In this present paradyne, with no fwd line of departure etc.. rear lines.. everyone is a potential casulity..
sheep or sheepdog
(warrior) some know what I am referring to.
It's your choice, You will have to make that choice soon, that is inevitable. We need to focus on how to do whatever we may be asked to do, when that time arrives. We need to stop the destructive, and pointless morale killing, negative comments, and personal attacks.. Instead if one has a gripe, then it's your responsability to do the best in your own little corner of the world to fix it. One Airman can't fix the ills of the USAF, nor one Marine re the Corps. And one CAP officer can't fix the all ills of the Auxilliary. We need to elevete our conduct, the rest will follow. Otherwise we serve nothing ..and no one. END..


I think you might underestimate some of our abilities if you think we can't change aspects of CAP. I'm not saying it isn't a lifes work & requires tapping of our own connections in the AF & Congress, but some people have pretty good such connections & the personal leadership you describe to serve day-to-day as you describe but also to contribute to the big picture.

Reading some of the comments above I felt like I'd been hit in the gut. I've lost very dear friends killed training for CAP duty. We all sacrifice, some more than others. Go ask troops on active duty how much they love thier job, the ones that do, find out how many would do it for free or even pay for the prviledge. There's some self-debasing soles around, and you shuld sick a recruiting officer on them, but mostly they're getting paid to do a job & we respect them greatly because they don't get paid enough to do a very dangerous job that accomplishes very important missions, sounds familiar.

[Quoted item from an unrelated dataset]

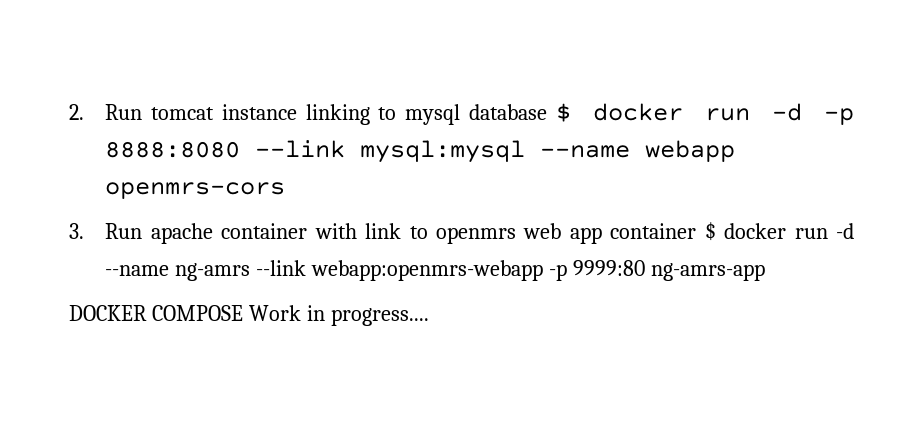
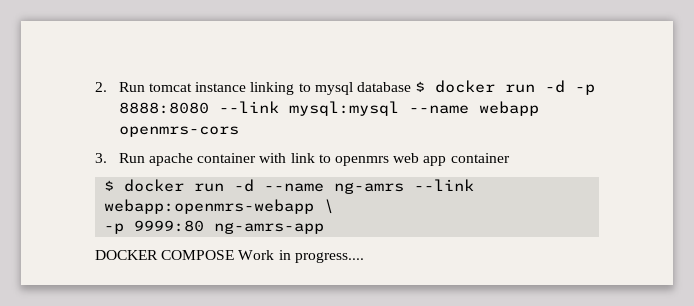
- 3. Run apache container with link to openmrs web app container $ docker run -d --name ng-amrs --link webapp:openmrs-webapp -p 9999:80 ng-amrs-app
+ 3. Run apache container with link to openmrs web app container
+ $ docker run -d --name ng-amrs --link webapp:openmrs-webapp \
+ -p 9999:80 ng-amrs-app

Now, blackwing's followup was all quite true, and I'll be the first to say we want to change every bit of that. We've had a lot of conversation on the Portal about the topic & while something will make its way to NHQ for review, there are pretty serious programs kicking in at the grassroots level. Not to sound like a hippie, but it might just be a movement, and pretty soon here NHQ is going to have to get on the ball to catch up with the force on the ground that is tierd of waiting of CAP to get on the ball & in the game.


Every squadron I have been to I have initiated an oath of office which is taken upon the member receiving their first officer rank promotion.

However, the oath of office I have our folks do is not the same exact oath as that of the Air Force officers. I designed the CAP officer oath of office based on excerpts form the "Oath of Application" that everyone who joins as a senior member agrees to by signing their name on the dotted line for membership, plus a little bit of fancy rhetoric that sounds much like the Air Force oath of office, just tweaked towards the CAP.

I did not want our CAP officers to take the same oath of office as the Air Force for 2 reasons. 1) The CAP officer's duty is not to engage in warfare (defending the constitution of the US against all enemies...), and 2) the Air Force still does not respect the commissioned officer ranks of the Auxiliary in the same manner that they do Active Duty, Reserve or Guard.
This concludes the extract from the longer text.